Defined broadly, for the fiscal year ended June 30, 2016, commercial care and other managed care payments (excluding Medicare and Medicaid contracts) constituted approximately 50% of the Senior Credit Group’s net patient service revenue less provision for bad debt expense. For the fiscal year ended June 30, 2015, commercial care and other managed care payments (excluding Medicare and Medicaid contracts) represented approximately 50% of the Senior Credit Group’s net patient service revenue less provision for bad debt expense.

REGULATORY ENVIRONMENT

• The first sentence of the “Regulatory Environment—Enforcement Affecting Clinical Research” section is amended to read as follows:

In addition to increasing enforcement of laws governing payment and reimbursement, the federal government has also increased enforcement of laws and regulations governing the conduct of clinical trials at hospitals.

TAX MATTERS

• All references to “Series 2016 Variable Rate Bonds” in the “Tax Matters” section are replaced with “Bonds.”

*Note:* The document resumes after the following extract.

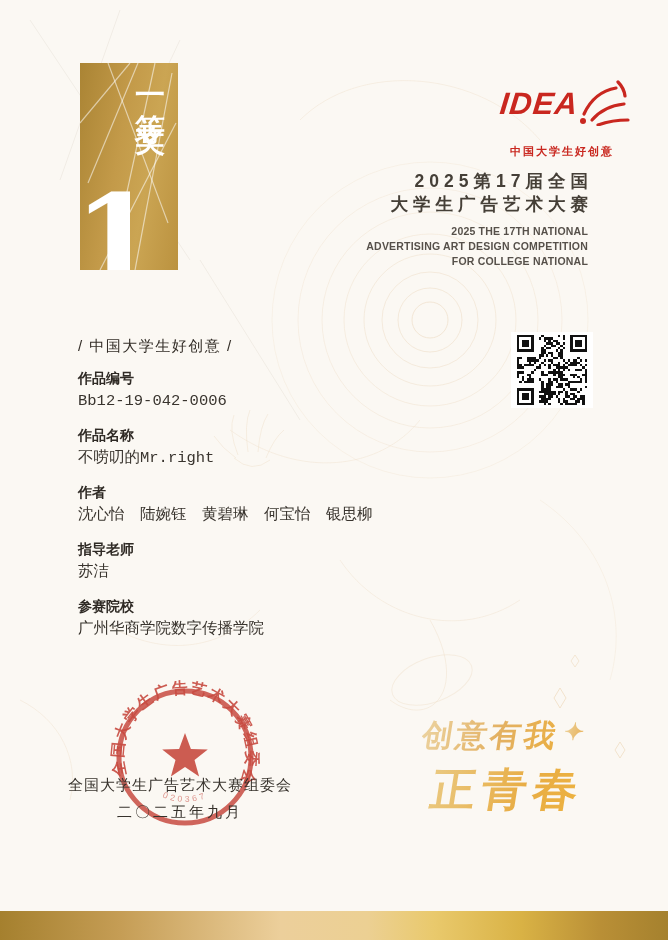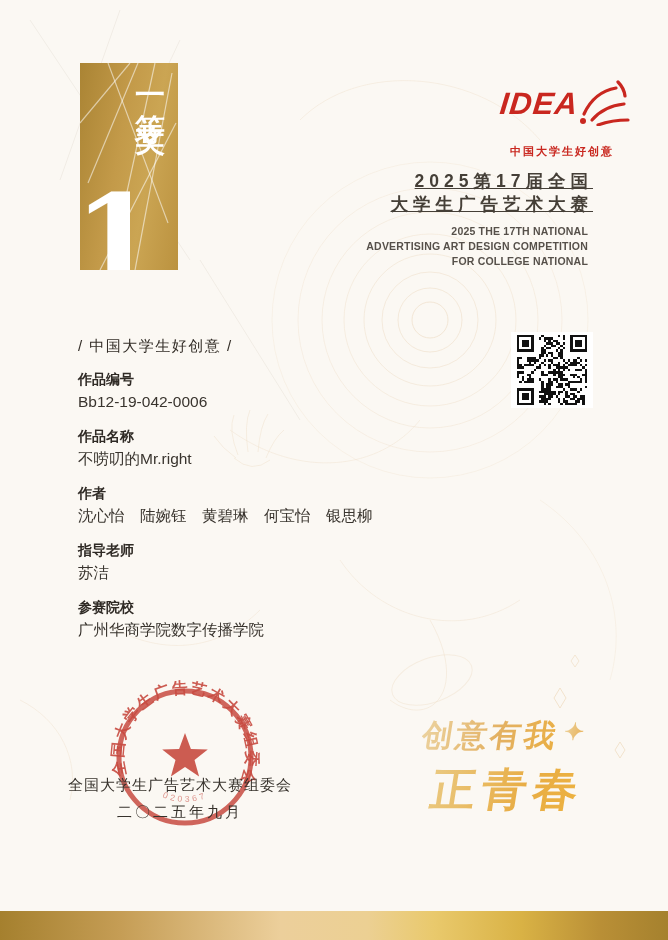"2025第17届全国" .title-zh { text-decoration: underline -> none }
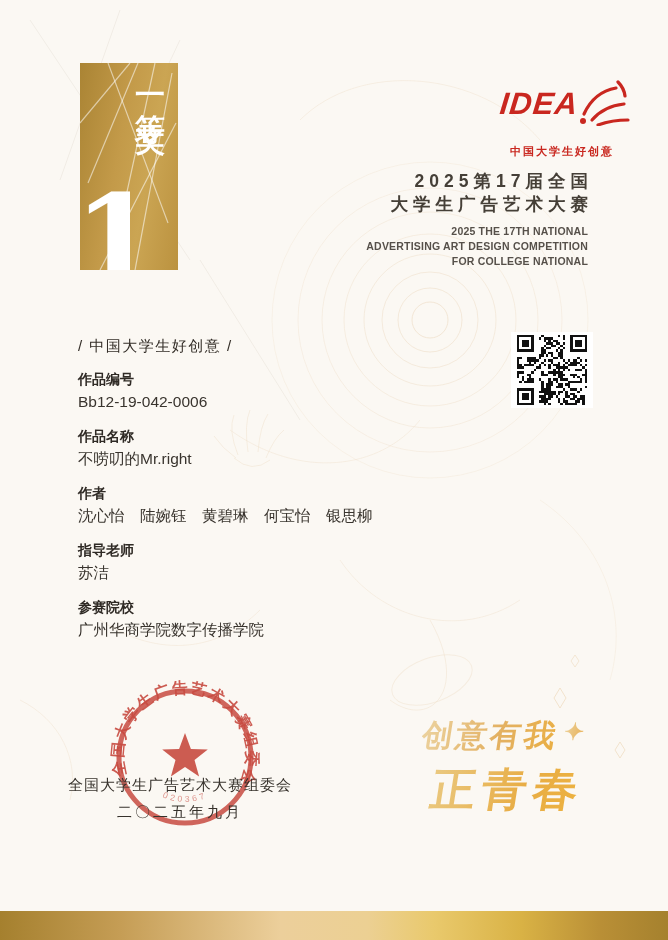"作品编号" .fields { font-family: none -> Liberation Mono, monospace }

• The second sentence and last sentence of the last paragraph of “Tax Matters” is deleted.

Market Risk

As of December 31, 2016, the Senior Credit Group had outstanding approximately $584.6 million of bonds bearing interest at weekly interest rates which could be put upon seven days’ notice, and $1.8 billion of bonds bearing fixed rates of interest for fixed interim periods subject to mandatory tender for purchase at the end of their respective long-term interest rate periods. None of these variable rate bonds are supported by dedicated letters of credit or other dedicated liquidity facilities. Ascension is required to pay the tender price of tendered and unremarketed bonds. In such an event, management would utilize other sources to provide the liquidity necessary to pay such purchase price. Potential sources include liquidating investments (which could be accompanied by draws on lines of credit to restore fund balances) and issuing commercial paper. In addition, the interest rates on such bonds from time to time has fluctuated significantly and may increase Ascension’s cost of capital.

Remarketing Agents

On and after the Purchase Date, each Series of Bonds will be remarketed in accordance with the applicable Bond Indenture by Morgan Stanley & Co. LLC, Merrill Lynch, Pierce, Fenner & Smith Incorporated and J.P. Morgan Securities LLC.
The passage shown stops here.